Files in test20251213/llama: 4
Node: rs002-fw-gpu-325-pool-sr6zw, Startup Time: 70.02 seconds, Running Time: 180.119 seconds, Inference Number: 11, Generated Token Number: 14593
Node: rs002-fw-gpu-350-pool-spk44, Startup Time: 70.019 seconds, Running Time: 421.354 seconds, Inference Number: 33, Generated Token Number: 46513
Node: rs002-fw-gpu-350-pool-spk4h, Startup Time: 65.018 seconds, Running Time: 423.807 seconds, Inference Number: 34, Generated Token Number: 47800
Node: rs002-fw-gpu-325-pool-sr6zr, Startup Time: 70.02 seconds, Running Time: 189.27 seconds, Inference Number: 12, Generated Token Number: 15987
If a pod on a node fails during a task, it may be restarted by deletion. If it fails again, the result, along with its error message, will be reported as a test failure.
If the final deliverable filenames must include the unique ID, we should first obtain the V1/3_monitoring_conversion/mapping.txt file.
Then we can run the following code to convert the file names from DOKS work name to the ID:
cd V1/3_monitoring_conversion; python3 33_convert.py
----> The number of mappings: 4
----> Convert the megatron log files...
rs002-fw-gpu-325-pool-sr6zw.log → Found in mapping: atl1node212
rs002-fw-gpu-350-pool-spk44.log → Found in mapping: atl1node342
rs002-fw-gpu-350-pool-spk4h.log → Found in mapping: atl1node344
rs002-fw-gpu-325-pool-sr6zr.log → Found in mapping: atl1node273
----> Convert the model loading log files...
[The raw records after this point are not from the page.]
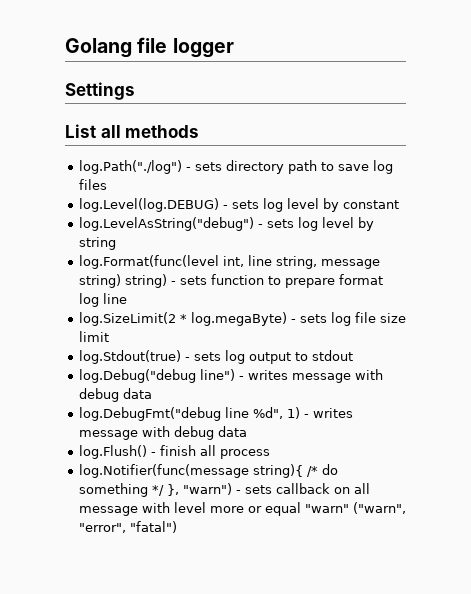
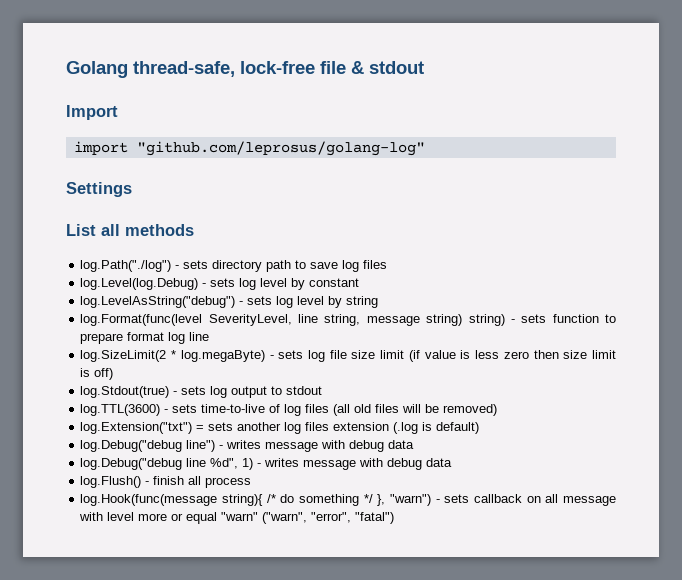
- Golang file logger
+ Golang thread-safe, lock-free file & stdout
+ Import
+ import "github.com/leprosus/golang-log"
- log.Level(log.DEBUG) - sets log level by constant
+ log.Level(log.Debug) - sets log level by constant
- log.Format(func(level int, line string, message string) string) - sets function to prepare format log line
+ log.Format(func(level SeverityLevel, line string, message string) string) - sets function to prepare format log line
- log.SizeLimit(2 * log.megaByte) - sets log file size limit
+ log.SizeLimit(2 * log.megaByte) - sets log file size limit (if value is less zero then size limit is off)
+ log.TTL(3600) - sets time-to-live of log files (all old files will be removed)
+ log.Extension("txt") = sets another log files extension (.log is default)
- log.DebugFmt("debug line %d", 1) - writes message with debug data
+ log.Debug("debug line %d", 1) - writes message with debug data
- log.Notifier(func(message string){ /* do something */ }, "warn") - sets callback on all message with level more or equal "warn" ("warn", "error", "fatal")
+ log.Hook(func(message string){ /* do something */ }, "warn") - sets callback on all message with level more or equal "warn" ("warn", "error", "fatal")

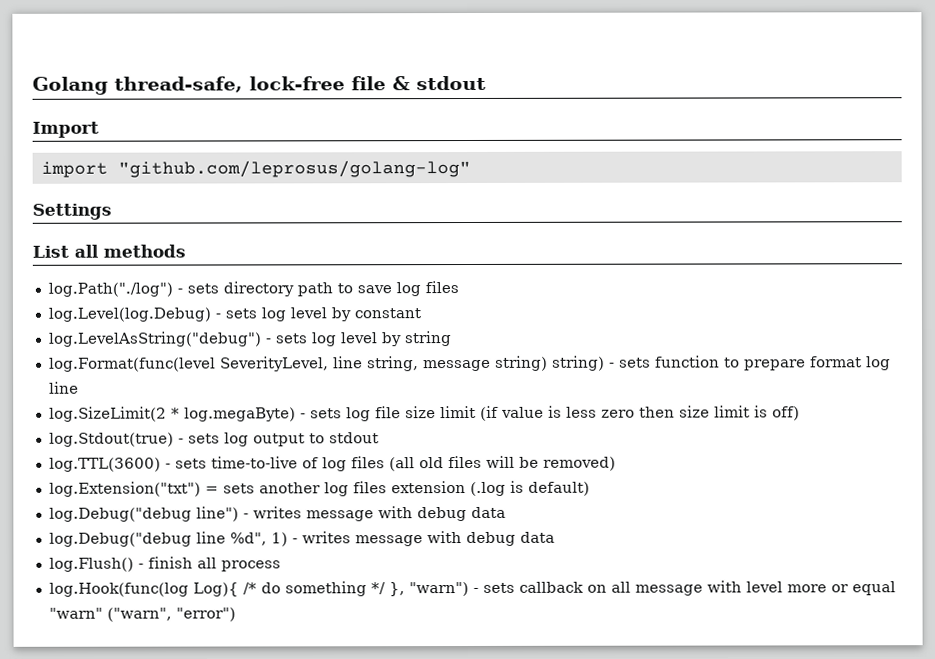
- log.Hook(func(message string){ /* do something */ }, "warn") - sets callback on all message with level more or equal "warn" ("warn", "error", "fatal")
+ log.Hook(func(log Log){ /* do something */ }, "warn") - sets callback on all message with level more or equal "warn" ("warn", "error")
rs002-fw-gpu-325-pool-sr6zw.log → Found in mapping: atl1node212
rs002-fw-gpu-350-pool-spk44.log → Found in mapping: atl1node342
rs002-fw-gpu-350-pool-spk4h.log → Found in mapping: atl1node344
rs002-fw-gpu-325-pool-sr6zr.log → Found in mapping: atl1node273
----> Convert the llama log files...
rs002-fw-gpu-325-pool-sr6zw.log → Found in mapping: atl1node212
rs002-fw-gpu-350-pool-spk44.log → Found in mapping: atl1node342
rs002-fw-gpu-350-pool-spk4h.log → Found in mapping: atl1node344
rs002-fw-gpu-325-pool-sr6zr.log → Found in mapping: atl1node273
The following features are planned for future versions:
- Build manifest templates that can be rendered from .env files, reducing the need for manual modifications.
- Collect additional node and network information, including CPU, RAM, GPU, VRAM, and bandwidth and latency to specific endpoints.
- Perform custom benchmark tests on various models and use cases, as well as stress tests on network and storage.
- Use a NoSQL database to store benchmark metrics in JSON format, enabling easier access and analysis.
- Conduct data analysis using JupyterLab, including calculating means, errors, and correlations among different factors.
- Integrate the test workflow with GitHub Actions.